> [Records for this task]
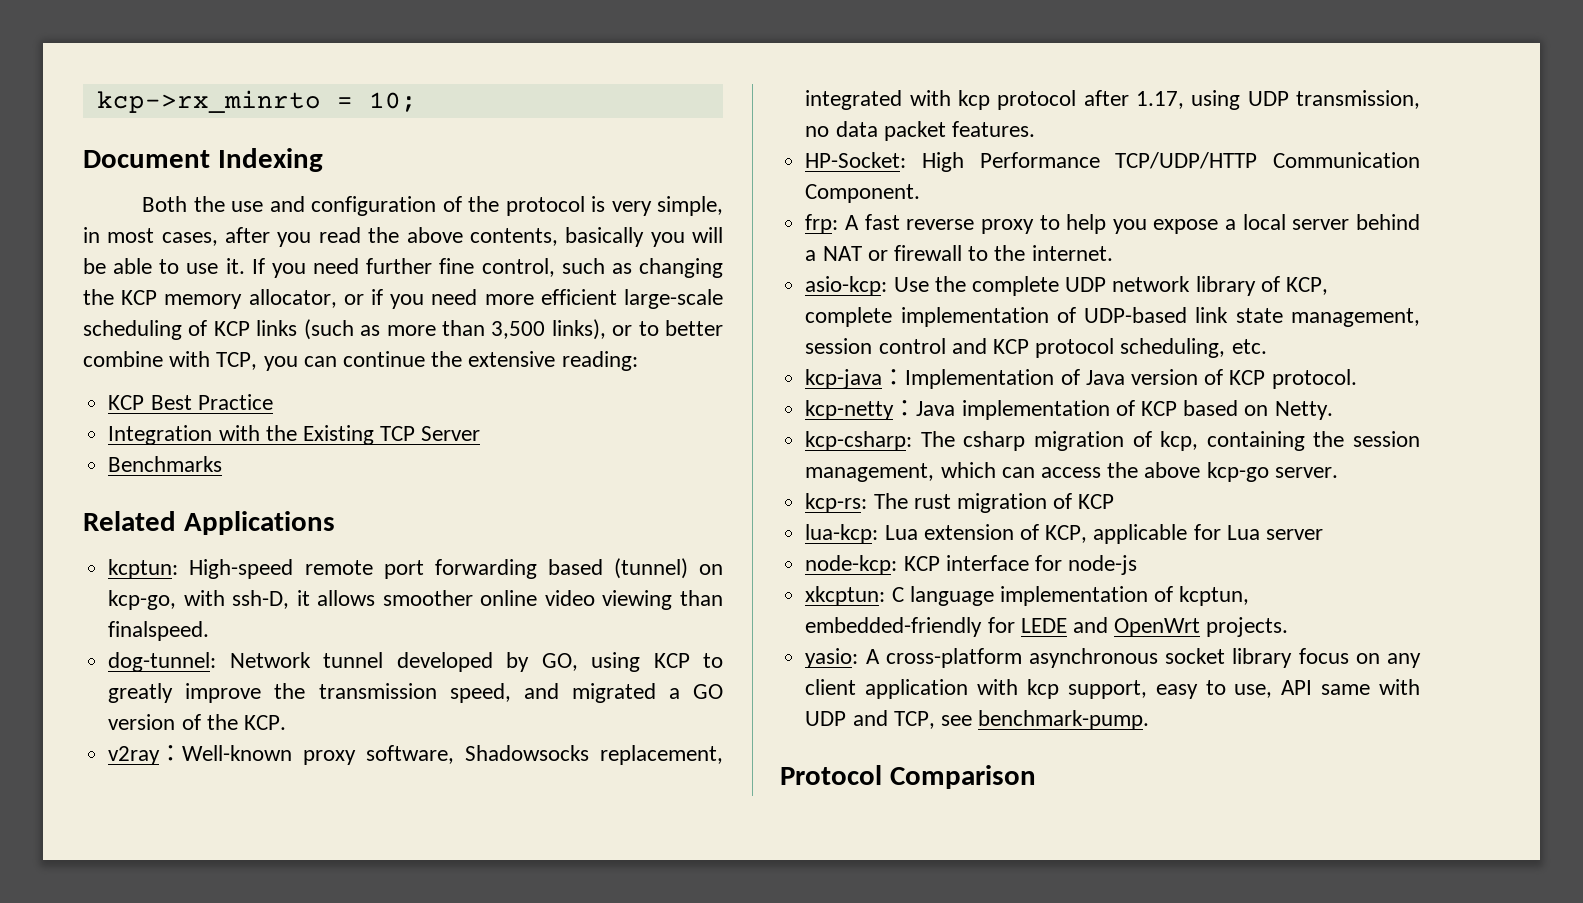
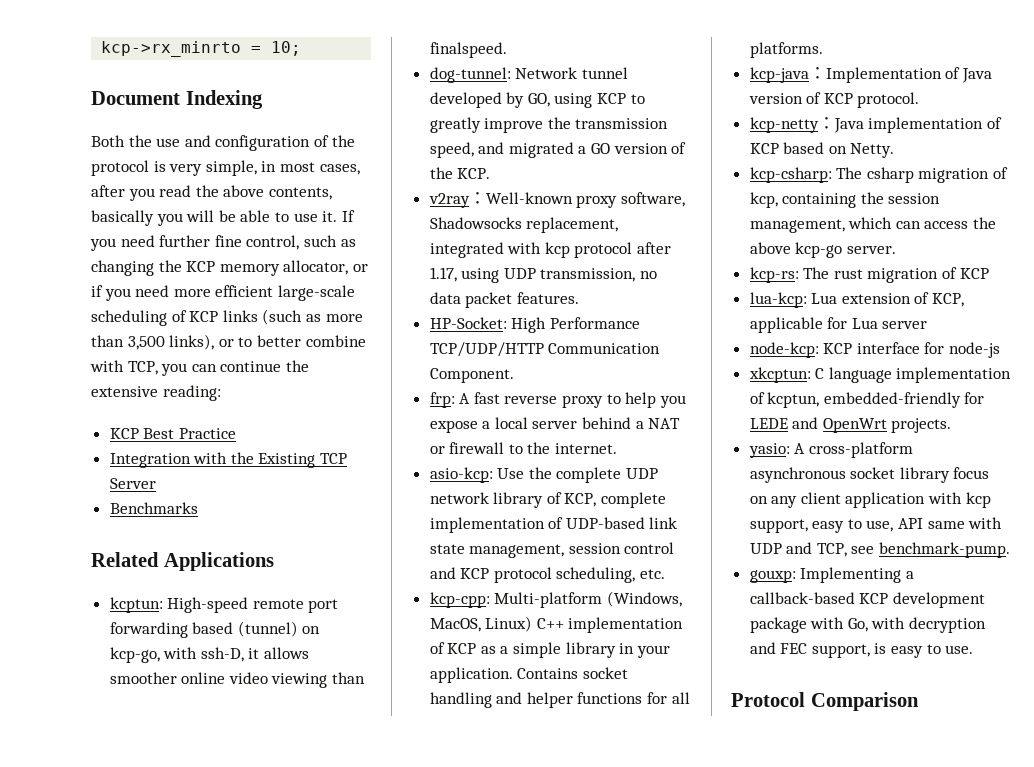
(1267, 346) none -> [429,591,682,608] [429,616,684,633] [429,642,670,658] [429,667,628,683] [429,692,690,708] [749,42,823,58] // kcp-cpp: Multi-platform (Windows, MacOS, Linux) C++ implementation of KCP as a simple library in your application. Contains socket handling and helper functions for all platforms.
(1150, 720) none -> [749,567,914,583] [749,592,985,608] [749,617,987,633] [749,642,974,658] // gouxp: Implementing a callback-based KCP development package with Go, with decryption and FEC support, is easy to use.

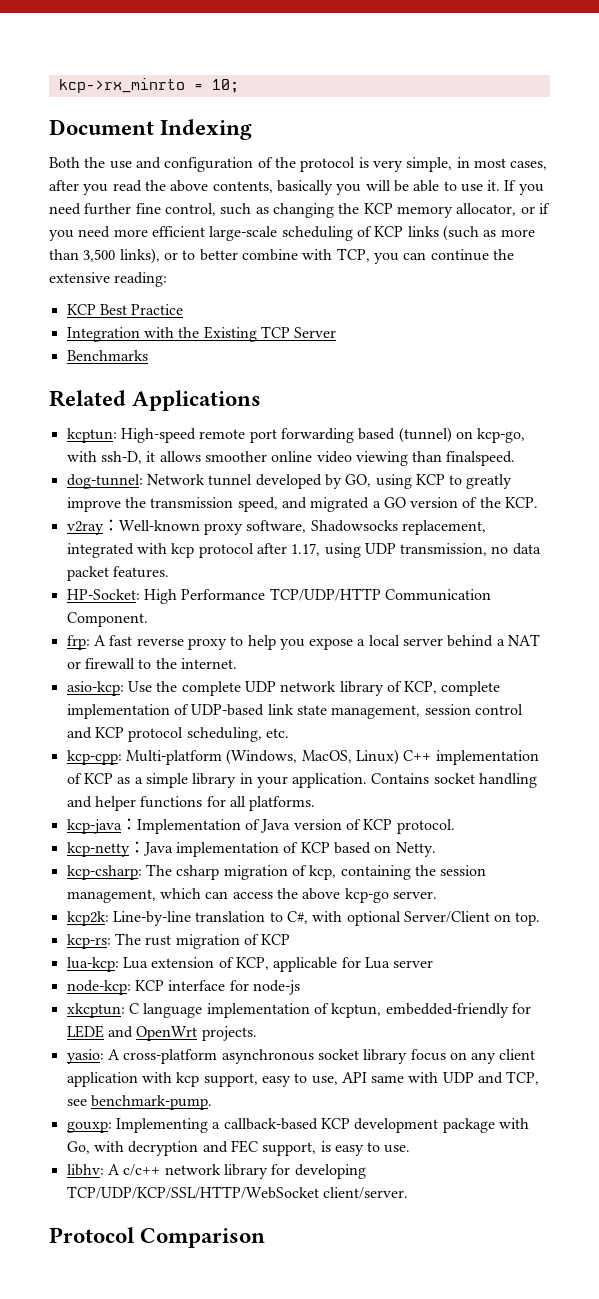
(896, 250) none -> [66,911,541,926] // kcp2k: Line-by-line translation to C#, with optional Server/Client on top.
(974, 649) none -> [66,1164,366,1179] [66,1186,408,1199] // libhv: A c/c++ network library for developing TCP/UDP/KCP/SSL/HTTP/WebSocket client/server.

* * *

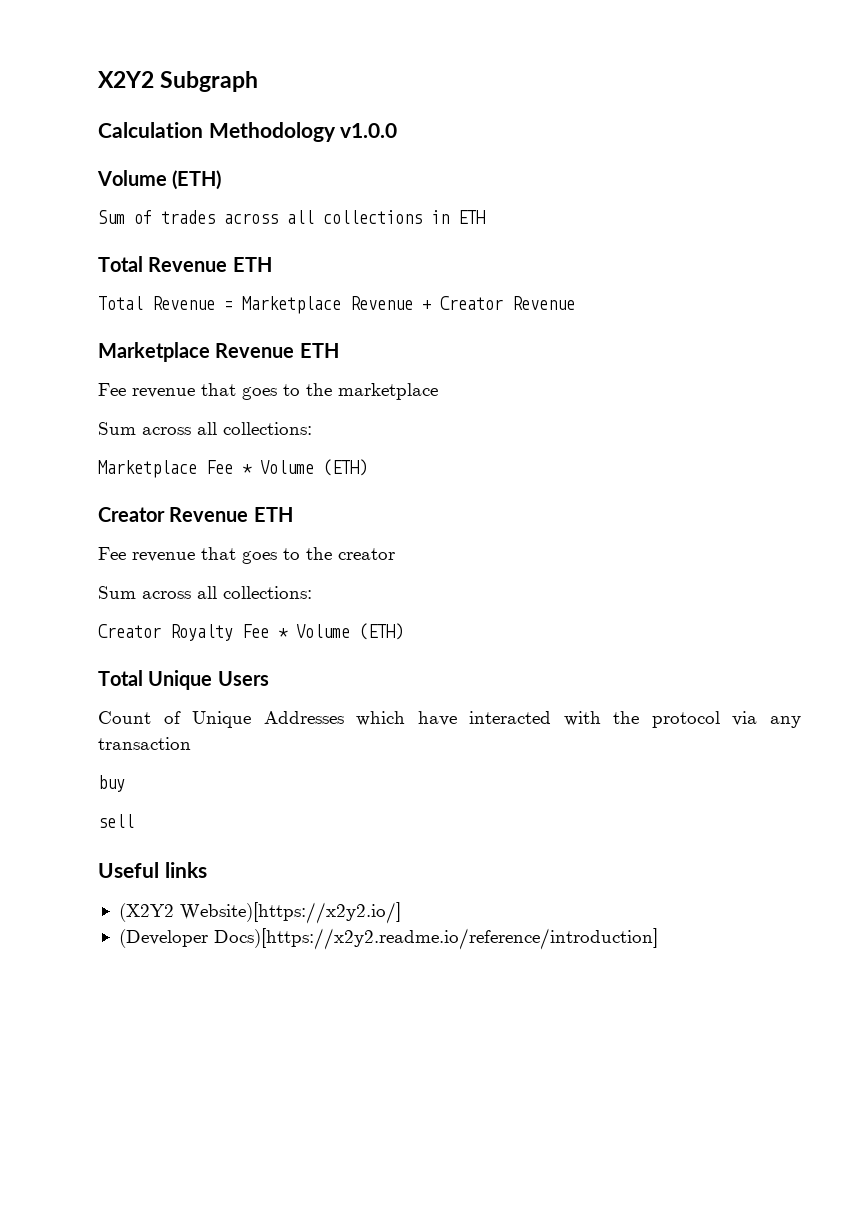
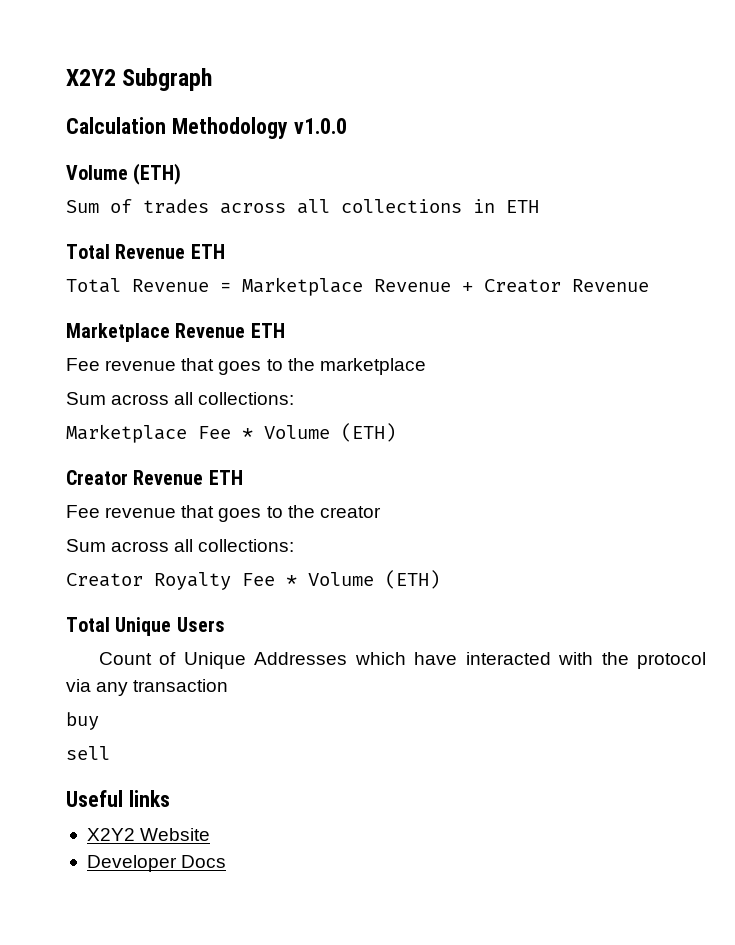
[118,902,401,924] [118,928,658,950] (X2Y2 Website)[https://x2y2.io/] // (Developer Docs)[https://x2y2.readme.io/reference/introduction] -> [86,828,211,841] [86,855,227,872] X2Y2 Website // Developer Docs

> [Description of the task] Among the entries above, find the line with "(896, 250) none" and the line with "(974, 649) none"; give again exactly these two lines and all lines between them.

> [Your solution]
(896, 250) none -> [66,911,541,926] // kcp2k: Line-by-line translation to C#, with optional Server/Client on top.
(974, 649) none -> [66,1164,366,1179] [66,1186,408,1199] // libhv: A c/c++ network library for developing TCP/UDP/KCP/SSL/HTTP/WebSocket client/server.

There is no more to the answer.